Your reply should be only the number of lines in the material below that include the word "background".

################

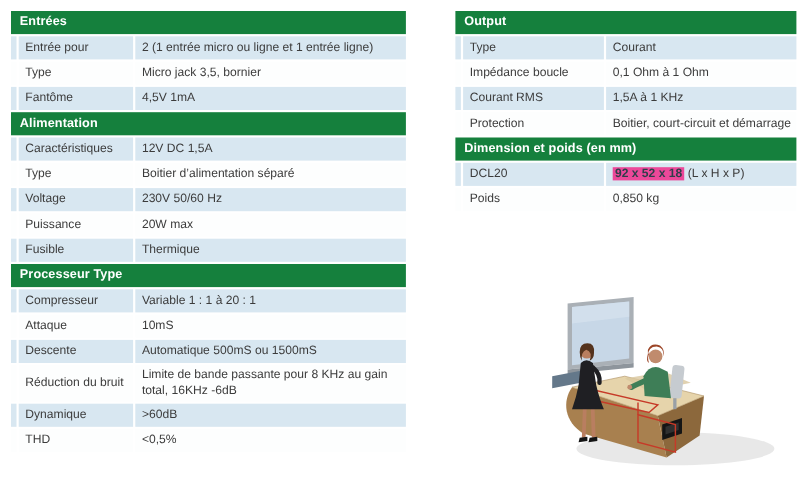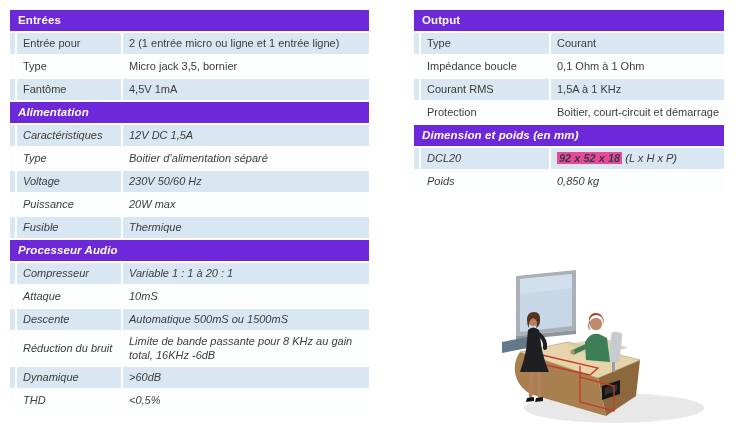--- a/index.html
+++ b/index.html
@@ -5,24 +5,24 @@
   html,body{margin:0;padding:0;}
   body{
     width:738px;height:434px;position:relative;background:#ffffff;
     font-family:"Liberation Sans", sans-serif;overflow:hidden;
   }
   .col{position:absolute;top:8px;}
   .col.lt{left:8px;width:363px;}
   .col.rt{left:412px;width:314px;}
 
   table.spec{width:100%;border-collapse:separate;border-spacing:2px;table-layout:fixed;}
-  .spec + .spec{margin-top:-2px;font-style:italic;}
+  .spec + .spec{margin-top:-2px;}
 
   th.section{
-    background:#6d28d9;color:#ffffff;text-align:left;
+    background:#15803d;color:#ffffff;text-align:left;
     font-size:11.5px;font-weight:bold;padding:3px 6px 4px 8px;height:14px;
     letter-spacing:.1px;
   }
   td{
     font-size:11px;color:#3c3c3c;vertical-align:middle;
     padding:2px 4px 2px 6px;height:17px;line-height:1.3;
   }
   td.sliver{padding:0;}
   tbody tr:nth-child(odd) td{background:#D8E7F1;}
   tbody tr:nth-child(even) td{background:#FDFEFE;}
@@ -112,21 +112,21 @@
   </table>
 
   <table class="spec">
     <colgroup>
         <col class="c-sliver">
         <col class="c-label">
         <col class="c-value">
       </colgroup>
     <thead>
         <tr>
-          <th colspan="3" class="section">Processeur Audio</th>
+          <th colspan="3" class="section">Processeur Type</th>
         </tr>
       </thead>
     <tbody>
       <tr>
         <td class="sliver"></td>
         <td>Compresseur</td>
         <td>Variable 1 : 1 à 20 : 1</td>
       </tr>
       <tr>
         <td class="sliver"></td>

################

- _Exercise output_
5